Amino acids 1: Nitrogen disposal

There is one chapter for suggested reading from Lippincott, Chapter 19: Amino Acids: Disposal of Nitrogen. The short descriptions listed below are some of the 20,000-foot picture, high-yield points. The reading and the class session will go into more depth and detail. The reading guides are also posted.

As I have said in other modules, this reading guide is for people who have difficulty focusing on these chapters. Most students DO NOT need to use the guide.

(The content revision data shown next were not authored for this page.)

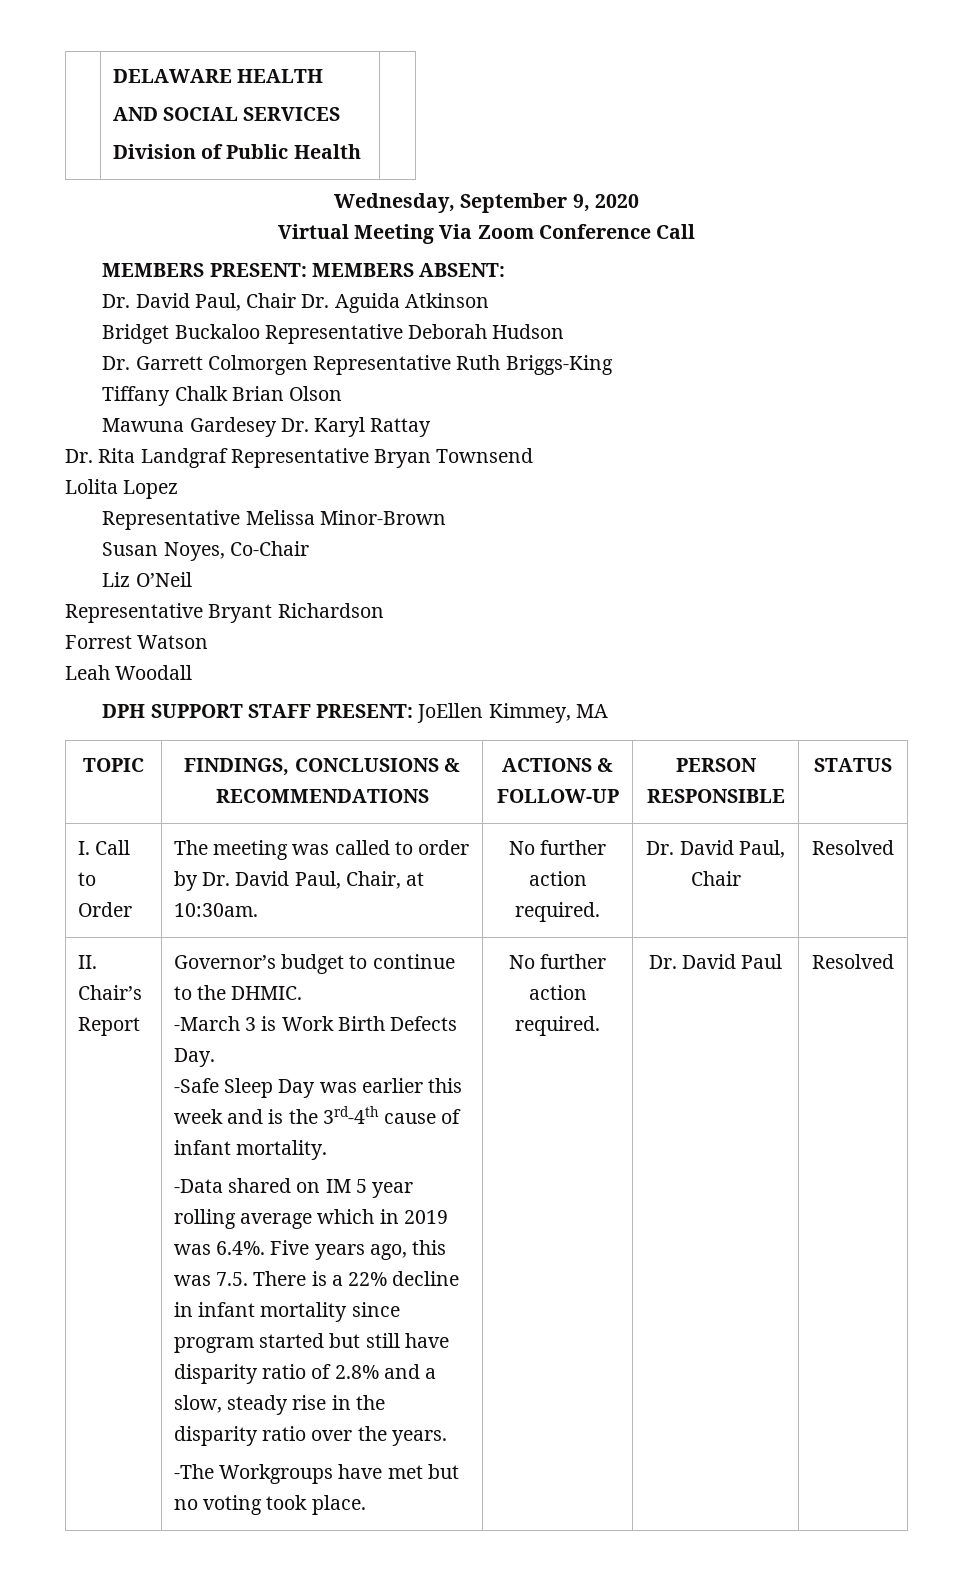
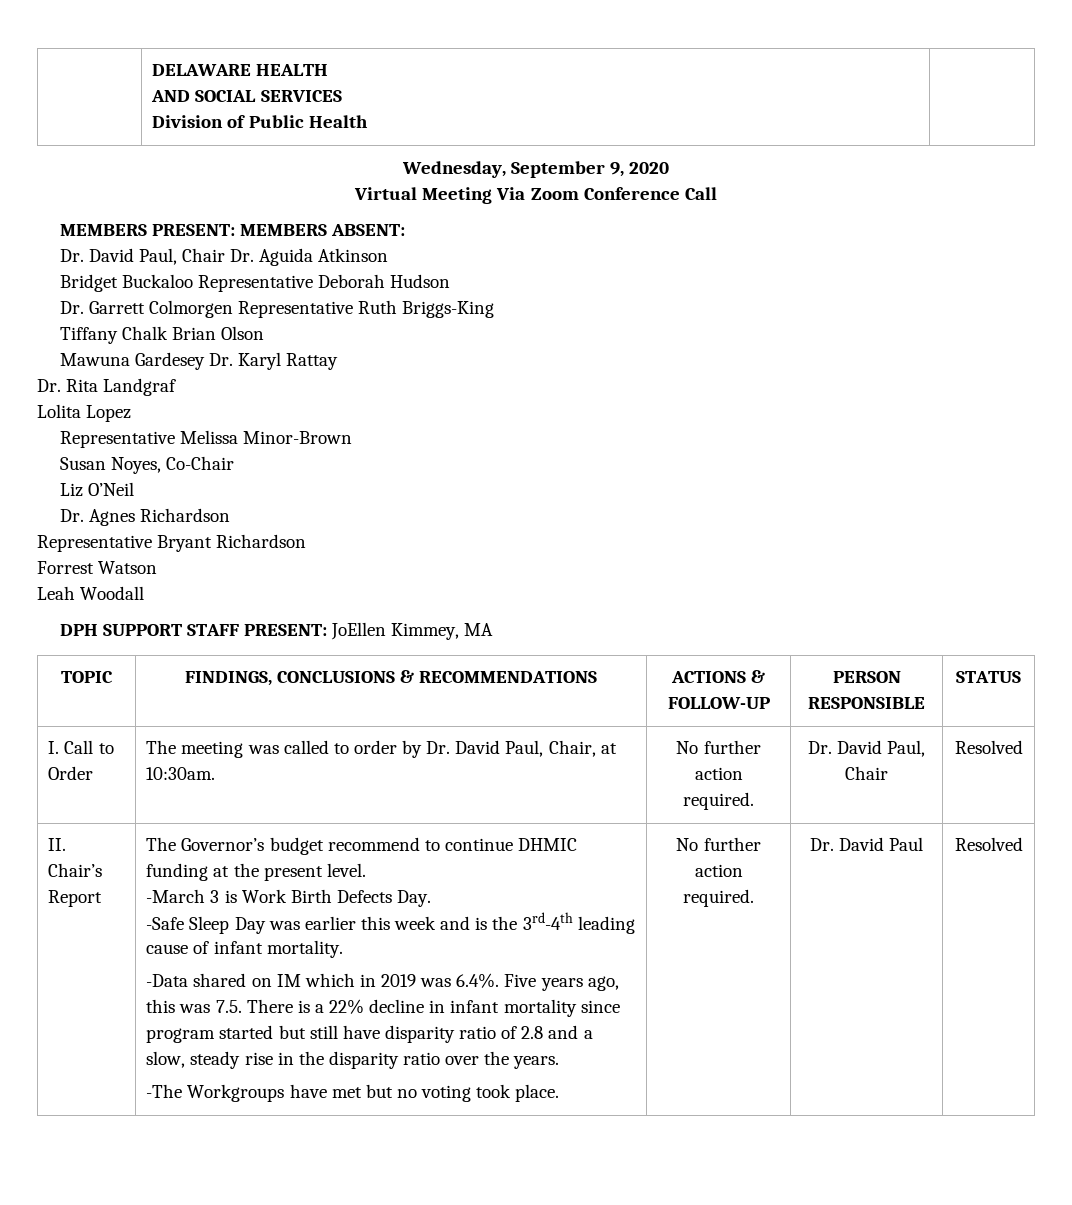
- Dr. Rita Landgraf Representative Bryan Townsend
+ Dr. Rita Landgraf
+ Dr. Agnes Richardson
- Governor’s budget to continue to the DHMIC.
+ The Governor’s budget recommend to continue DHMIC funding at the present level.
- -Safe Sleep Day was earlier this week and is the 3rd-4th cause of infant mortality.
+ -Safe Sleep Day was earlier this week and is the 3rd-4th leading cause of infant mortality.
- -Data shared on IM 5 year rolling average which in 2019 was 6.4%. Five years ago, this was 7.5. There is a 22% decline in infant mortality since program started but still have disparity ratio of 2.8% and a slow, steady rise in the disparity ratio over the years.
+ -Data shared on IM which in 2019 was 6.4%. Five years ago, this was 7.5. There is a 22% decline in infant mortality since program started but still have disparity ratio of 2.8 and a slow, steady rise in the disparity ratio over the years.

Amino Acids: Nitrogen Disposal. Lippincott® Illustrated Reviews: Biochemistry, 8e. Medical Education: Health Library.pdf.

Read Chapter 19.   

Proteins as the source and sink of amino acids 

• Big picture (Fig. 19.2) 
  • How is the handling of amino acids by the body different from carbohydrates and lipids?   
  • Where does your body get amino acids and what is the amino acid pool?   
  • How big is the amino acid pool compared to the total protein in the body? 
  • What are the possible fates of amino acids (what are the options for exiting the amino acid pool)?  
• Protein turnover
  • On average, how much endogenous protein is broken down each day in normal, healthy individual?   
  • How much protein is synthesized in the same person? 
  • What control mechanisms (big picture) determines the levels of any given protein in the body? 
• Converting endogenous proteins to amino acids (endogenous protein degradation) (Fig. 19.3 )
  • What are the differences between the ubiquitin-proteasome proteolytic pathway and the lysosomal proteolytic pathway (energy requirements, source of proteins degraded by each)?   
  • What is ubiquitin and what happens to it as a result of proteasome action?   
  • Are all proteins equally likely to be degraded by the proteasome? What are some of the factors that determine a proteins half-life?  
• Amino acids from dietary proteins (Fig. 19.4,5)
  • What’s a zymogen? 
  • What protease is produced by the stomach and how is it activated? 
  • What are the primary proteases produced by the pancreas? 
  • What protease activates trypsinogen?   
  • What protease activates the other pancreatic proteolytic zymogens? 
  • What intestinal protease finishes the job that the pancreatic protease starts (that is, converts peptides into amino acids and dipeptides)? 
  • What protein breakdown products are ultimately transported to the liver from digestion?   
• Amino acid transport 
  • How do cells take up amino acids from the extracellular space? 
  • What is the amino acid concentration difference between intra- and extra-cellular spaces, and how is it maintained? 
  • What is cystinurea and how does it relate to cellular amino acid transport mechanisms?  (Fig. 19.6 )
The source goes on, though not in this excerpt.